__YOUR INSTRUCTIONS__. In this exercise, copy exactly the lines from the one that contains "- Updated on Aug 21, 2022 */" through the end of the entries below; pictures are not copied.

__MATERIAL FOR THIS EXERCISE__.
+---+

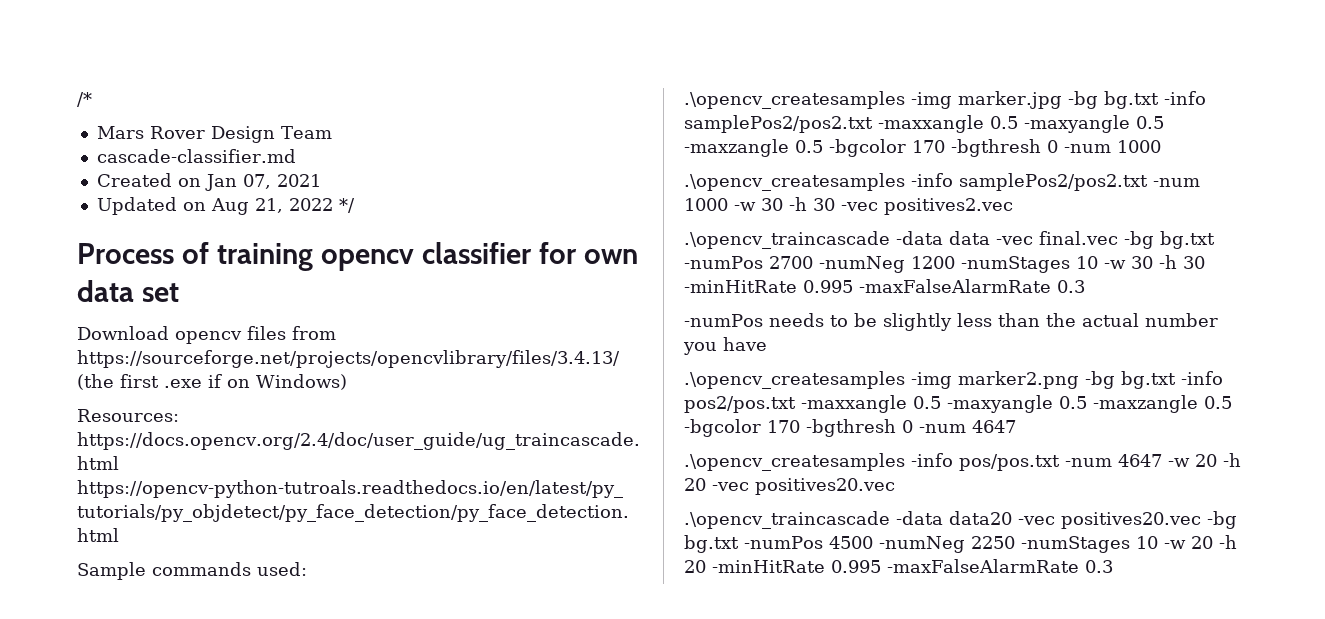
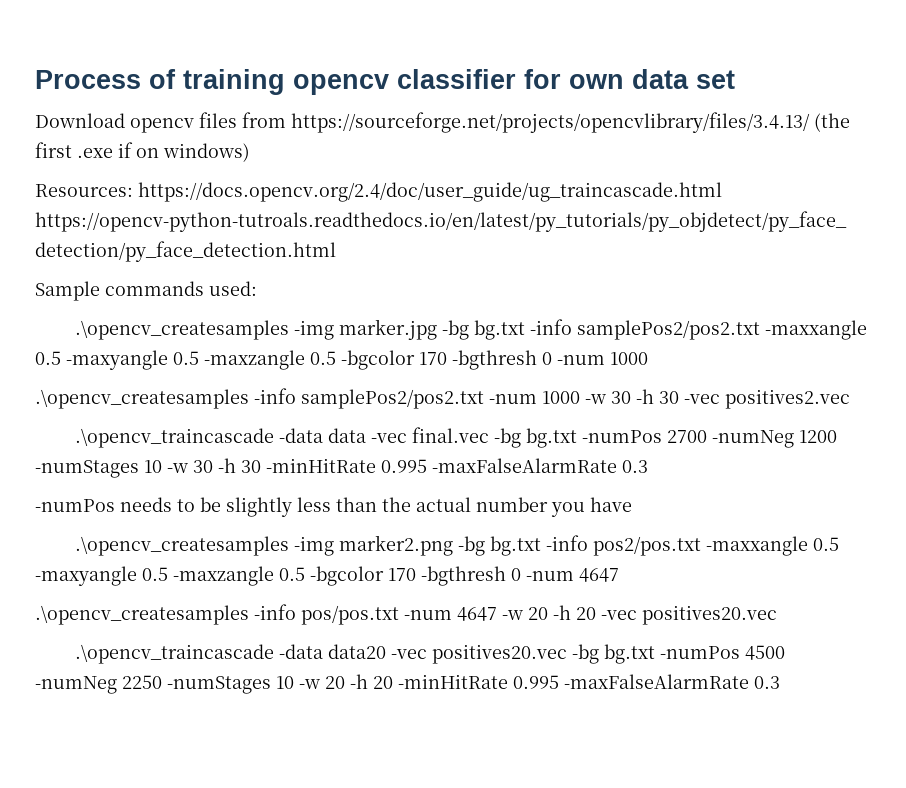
- /*
- Mars Rover Design Team
- cascade-classifier.md
- Created on Jan 07, 2021
- Updated on Aug 21, 2022 */
- Download opencv files from https://sourceforge.net/projects/opencvlibrary/files/3.4.13/ (the first .exe if on Windows)
+ Download opencv files from https://sourceforge.net/projects/opencvlibrary/files/3.4.13/ (the first .exe if on windows)

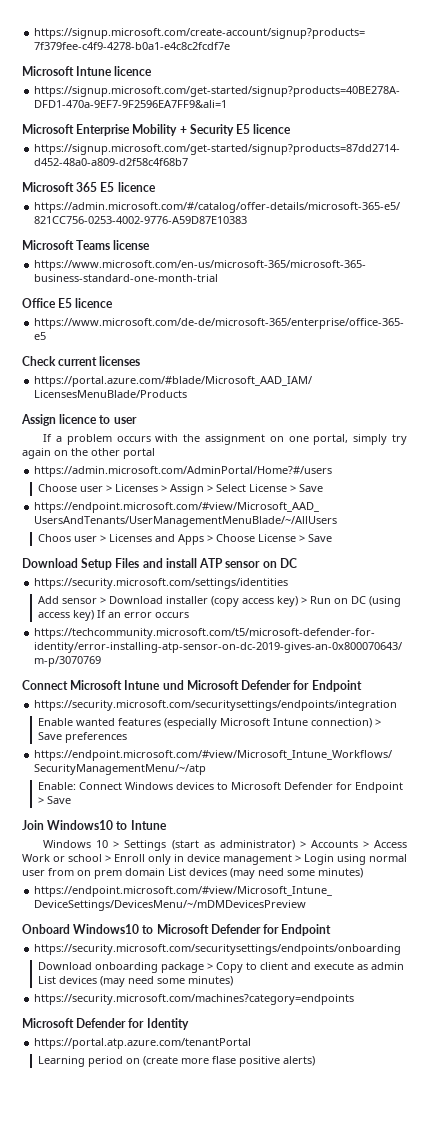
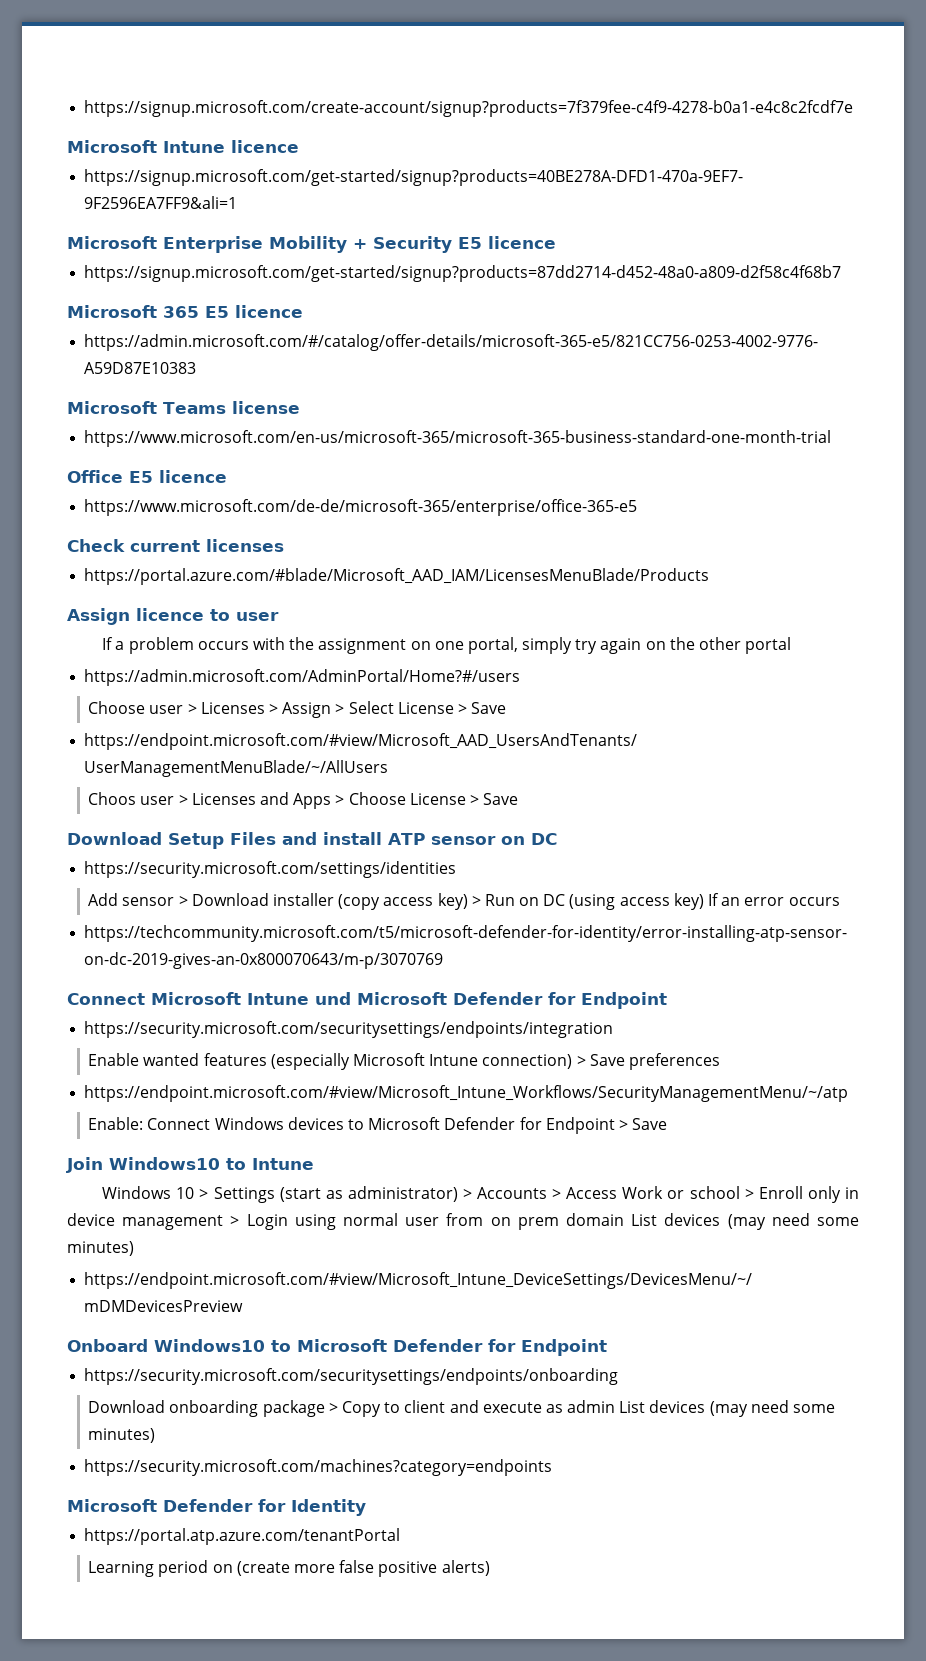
- Learning period on (create more flase positive alerts)
+ Learning period on (create more false positive alerts)

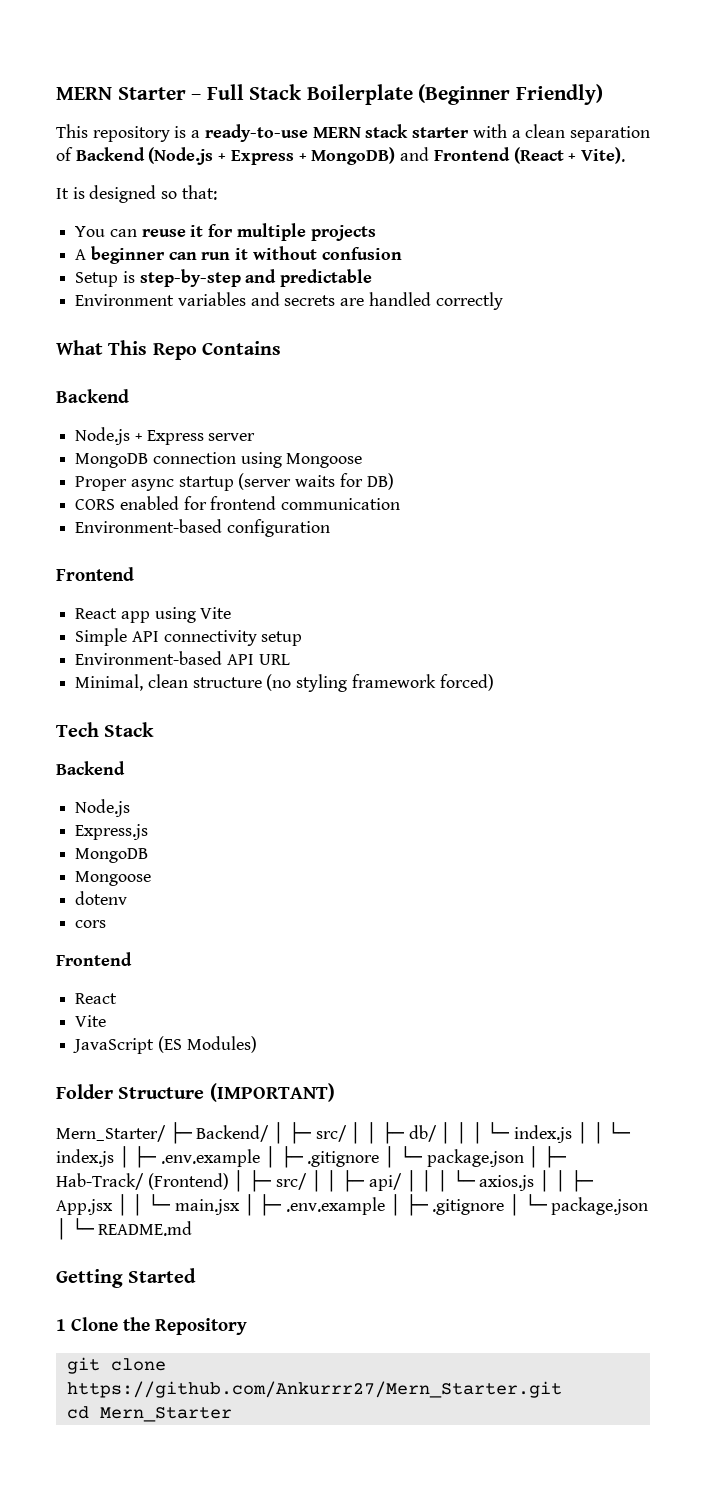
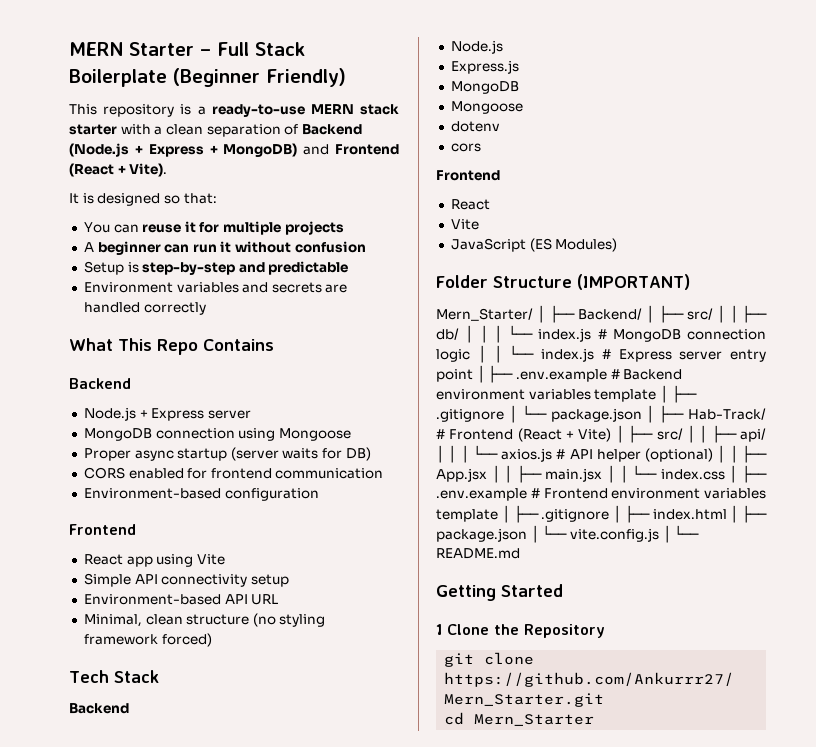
- Mern_Starter/ ├─ Backend/ │ ├─ src/ │ │ ├─ db/ │ │ │ └─ index.js │ │ └─ index.js │ ├─ .env.example │ ├─ .gitignore │ └─ package.json │ ├─ Hab-Track/ (Frontend) │ ├─ src/ │ │ ├─ api/ │ │ │ └─ axios.js │ │ ├─ App.jsx │ │ └─ main.jsx │ ├─ .env.example │ ├─ .gitignore │ └─ package.json │ └─ README.md
+ Mern_Starter/ │ ├── Backend/ │ ├── src/ │ │ ├── db/ │ │ │ └── index.js # MongoDB connection logic │ │ └── index.js # Express server entry point │ ├── .env.example # Backend environment variables template │ ├── .gitignore │ └── package.json │ ├── Hab-Track/ # Frontend (React + Vite) │ ├── src/ │ │ ├── api/ │ │ │ └── axios.js # API helper (optional) │ │ ├── App.jsx │ │ ├── main.jsx │ │ └── index.css │ ├── .env.example # Frontend environment variables template │ ├── .gitignore │ ├── index.html │ ├── package.json │ └── vite.config.js │ └── README.md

+---+

__EXERCISE SOLUTION__.
- Updated on Aug 21, 2022 */
- Download opencv files from https://sourceforge.net/projects/opencvlibrary/files/3.4.13/ (the first .exe if on Windows)
+ Download opencv files from https://sourceforge.net/projects/opencvlibrary/files/3.4.13/ (the first .exe if on windows)

- Learning period on (create more flase positive alerts)
+ Learning period on (create more false positive alerts)

- Mern_Starter/ ├─ Backend/ │ ├─ src/ │ │ ├─ db/ │ │ │ └─ index.js │ │ └─ index.js │ ├─ .env.example │ ├─ .gitignore │ └─ package.json │ ├─ Hab-Track/ (Frontend) │ ├─ src/ │ │ ├─ api/ │ │ │ └─ axios.js │ │ ├─ App.jsx │ │ └─ main.jsx │ ├─ .env.example │ ├─ .gitignore │ └─ package.json │ └─ README.md
+ Mern_Starter/ │ ├── Backend/ │ ├── src/ │ │ ├── db/ │ │ │ └── index.js # MongoDB connection logic │ │ └── index.js # Express server entry point │ ├── .env.example # Backend environment variables template │ ├── .gitignore │ └── package.json │ ├── Hab-Track/ # Frontend (React + Vite) │ ├── src/ │ │ ├── api/ │ │ │ └── axios.js # API helper (optional) │ │ ├── App.jsx │ │ ├── main.jsx │ │ └── index.css │ ├── .env.example # Frontend environment variables template │ ├── .gitignore │ ├── index.html │ ├── package.json │ └── vite.config.js │ └── README.md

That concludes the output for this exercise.